José Welison da Silva (born 11 March 1995), known as Zé Welison, is a Brazilian professional footballer who plays as a defensive midfielder for Fortaleza.

Club career

Vitória
Born in São Pedro, Rio Grande do Norte, Zé Welison joined Vitória's youth setup in 2011, from ABC. At the former, he won the Copa do Brasil Sub-20 in 2012, and was promoted to the first team in the 2014 season.

Zé Welison made his senior debut on 23 January 2014, starting and scoring his team's third in a 3–1 Copa do Nordeste away win against Confiança. On 26 February, he renewed his contract until the end of 2018.

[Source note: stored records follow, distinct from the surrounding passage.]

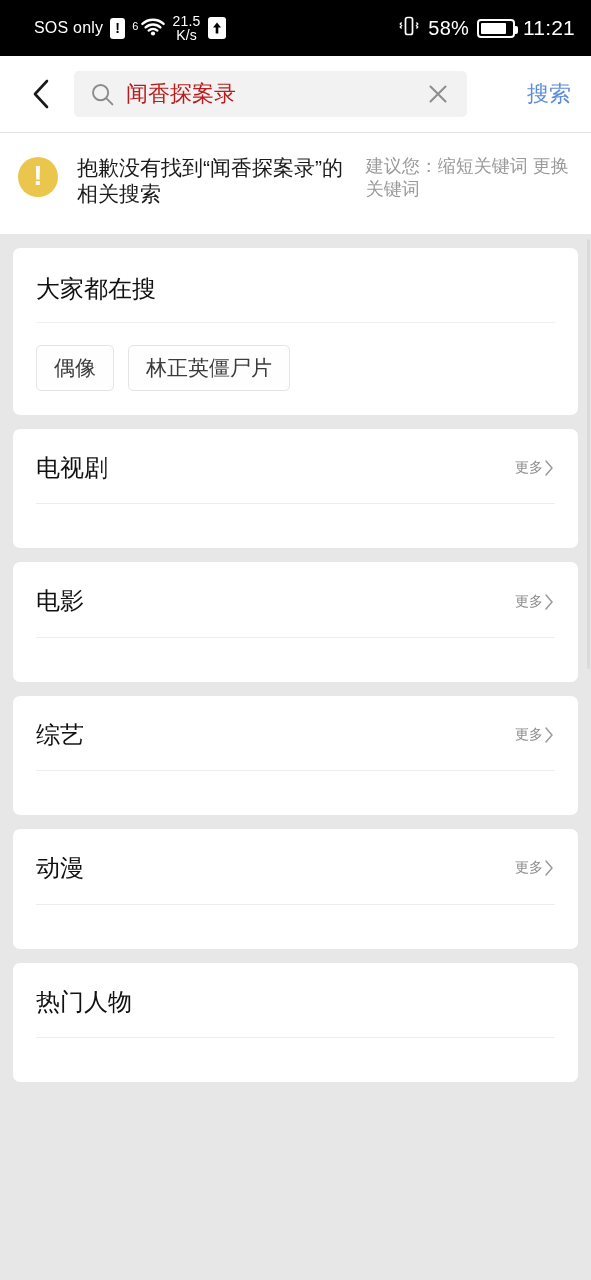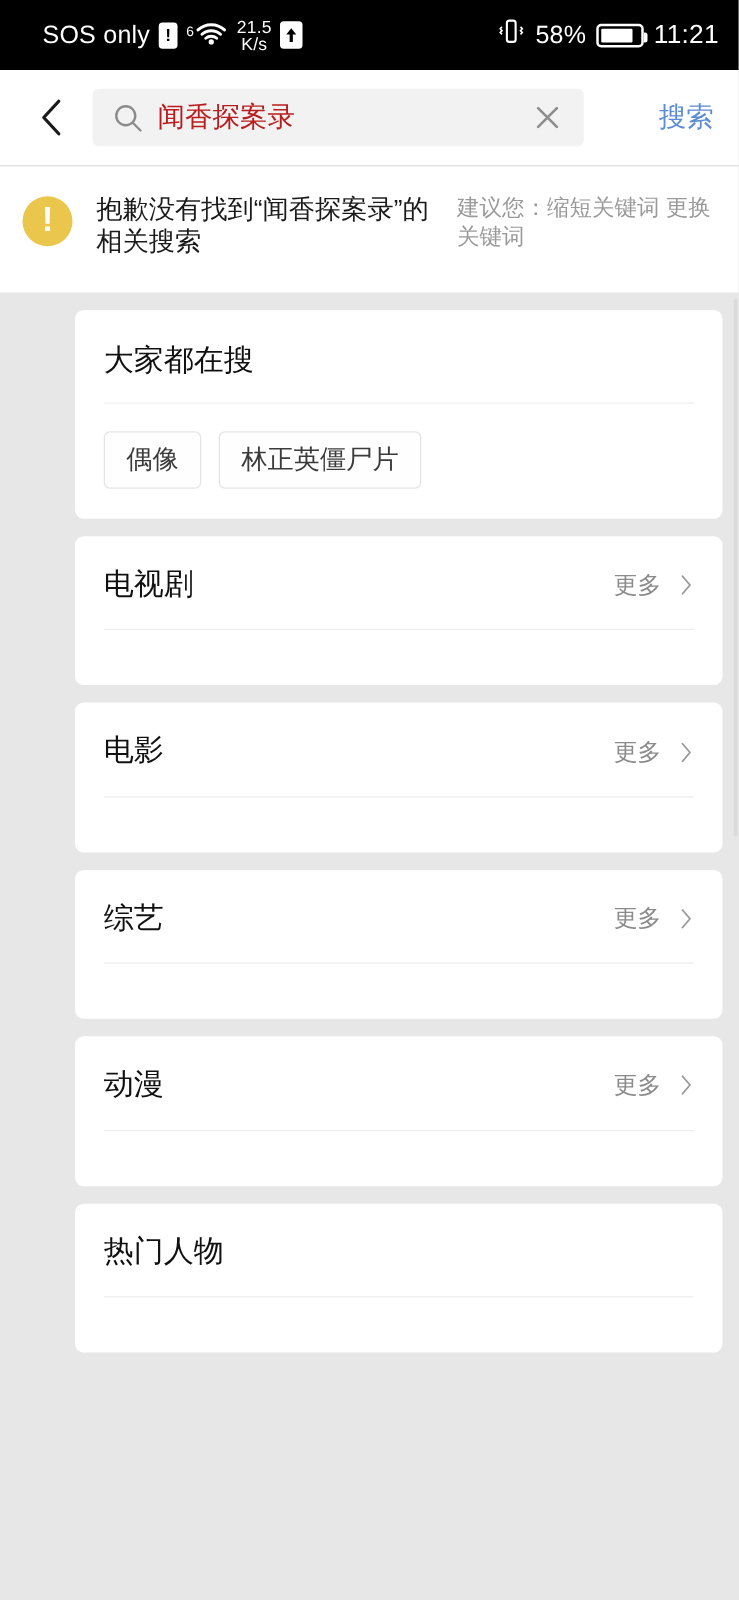"SOS only" .sos-text { font-size: 20px -> 16px }
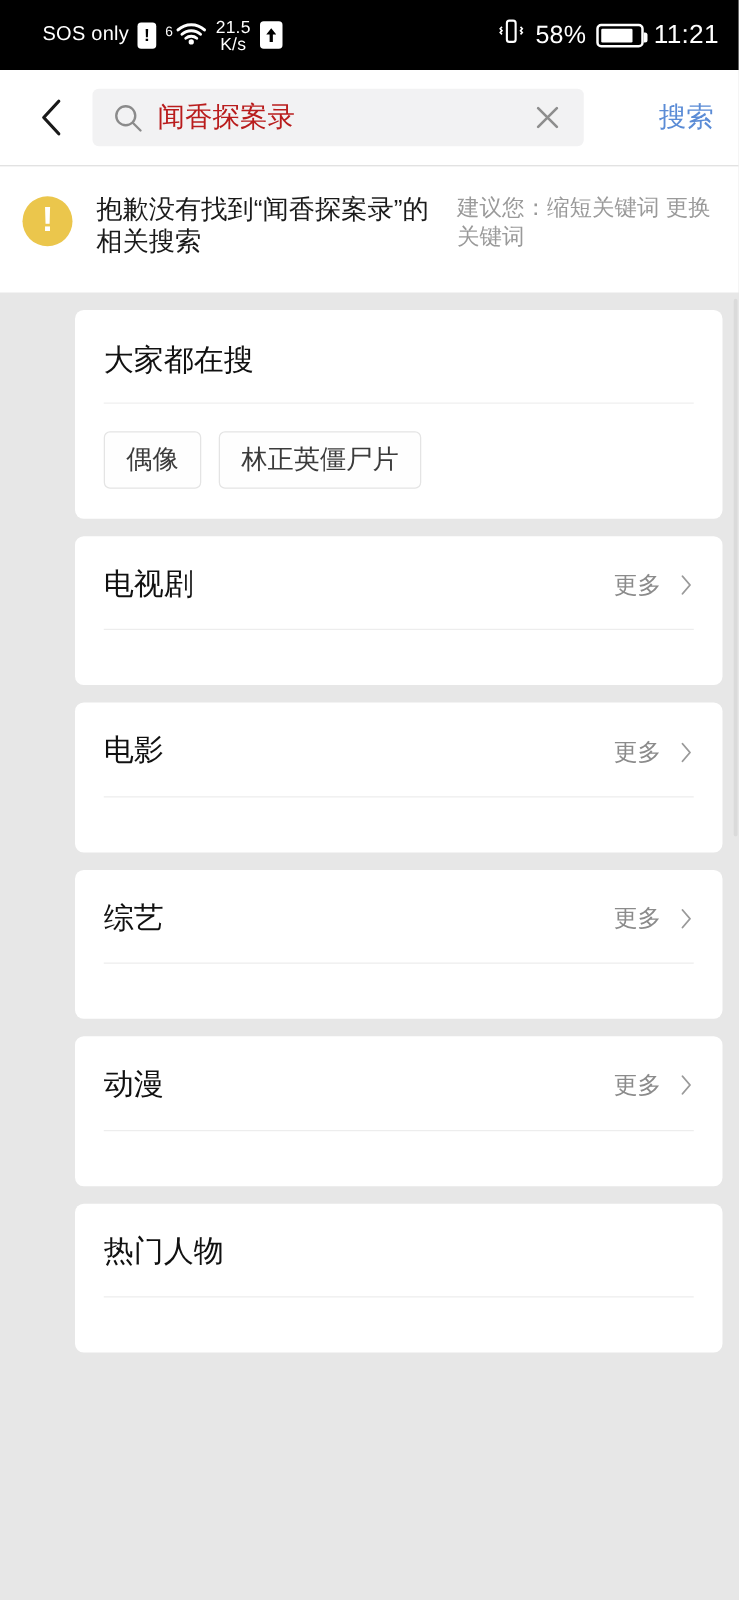"大家都在搜" .content { margin-left: 47px -> none }
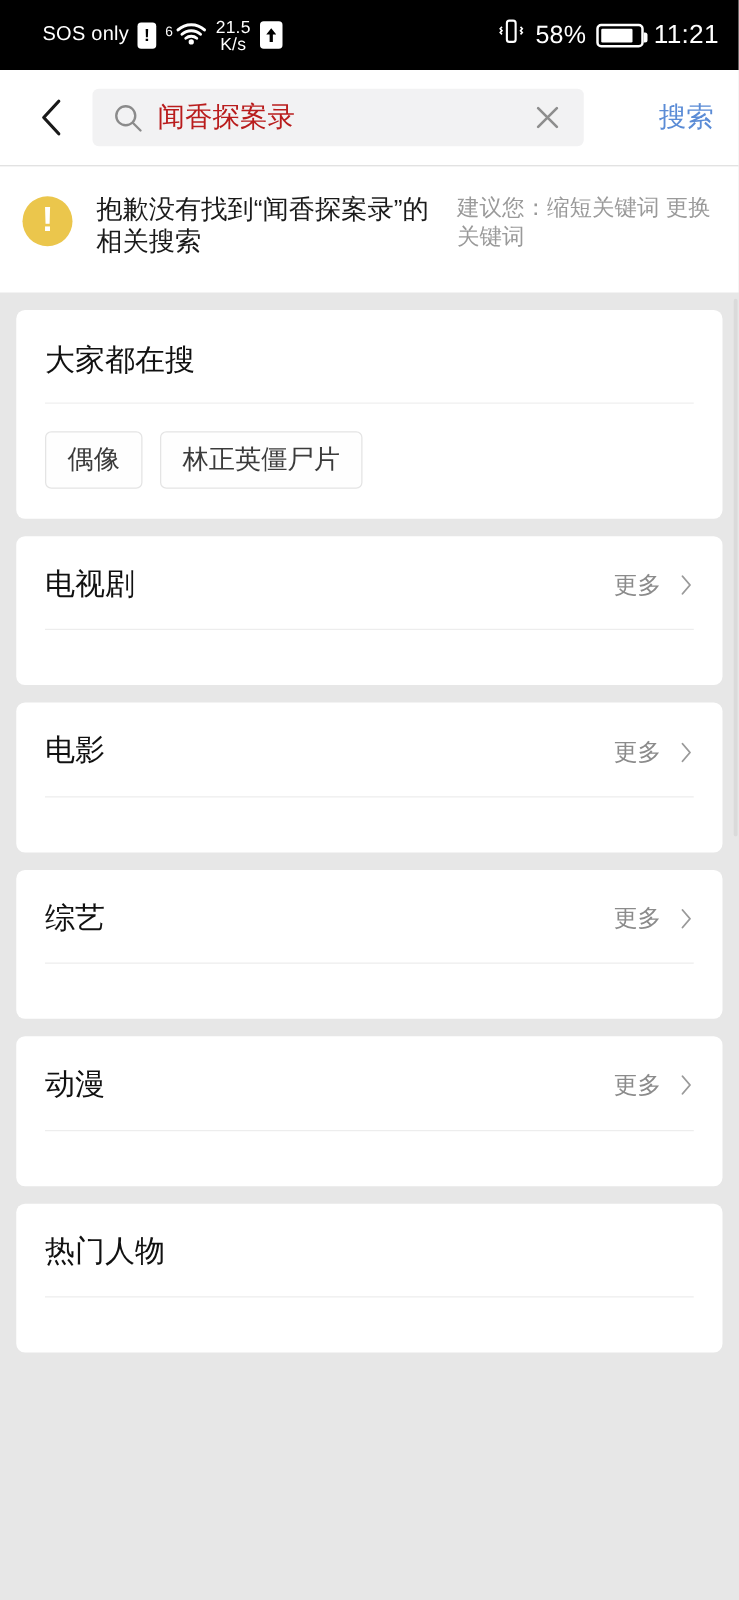"更多" .more { font-size: 19px -> 14px; gap: 14px -> 0 }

Zé Welison was named in the Best XI of the 2014 Campeonato Baiano, and was elected the Best Newcomer of the tournament. He made his Série A debut on 19 April, playing the full 90 minutes in a 1–0 away loss against Internacional.

Zé Welison scored his first goal in the top tier on 27 April 2014, netting his team's second in a 2–2 home draw against Atlético Paranaense. He was a regular starter during his first season, as his side suffered relegation, but subsequently suffered injuries which kept him out for several months of competition.

Atlético Mineiro
On 28 June 2018, Zé Welison joined Atlético Mineiro on loan for the remainder of the season. The following 7 January, he transferred to the club on a permanent basis, signing a five-year contract. 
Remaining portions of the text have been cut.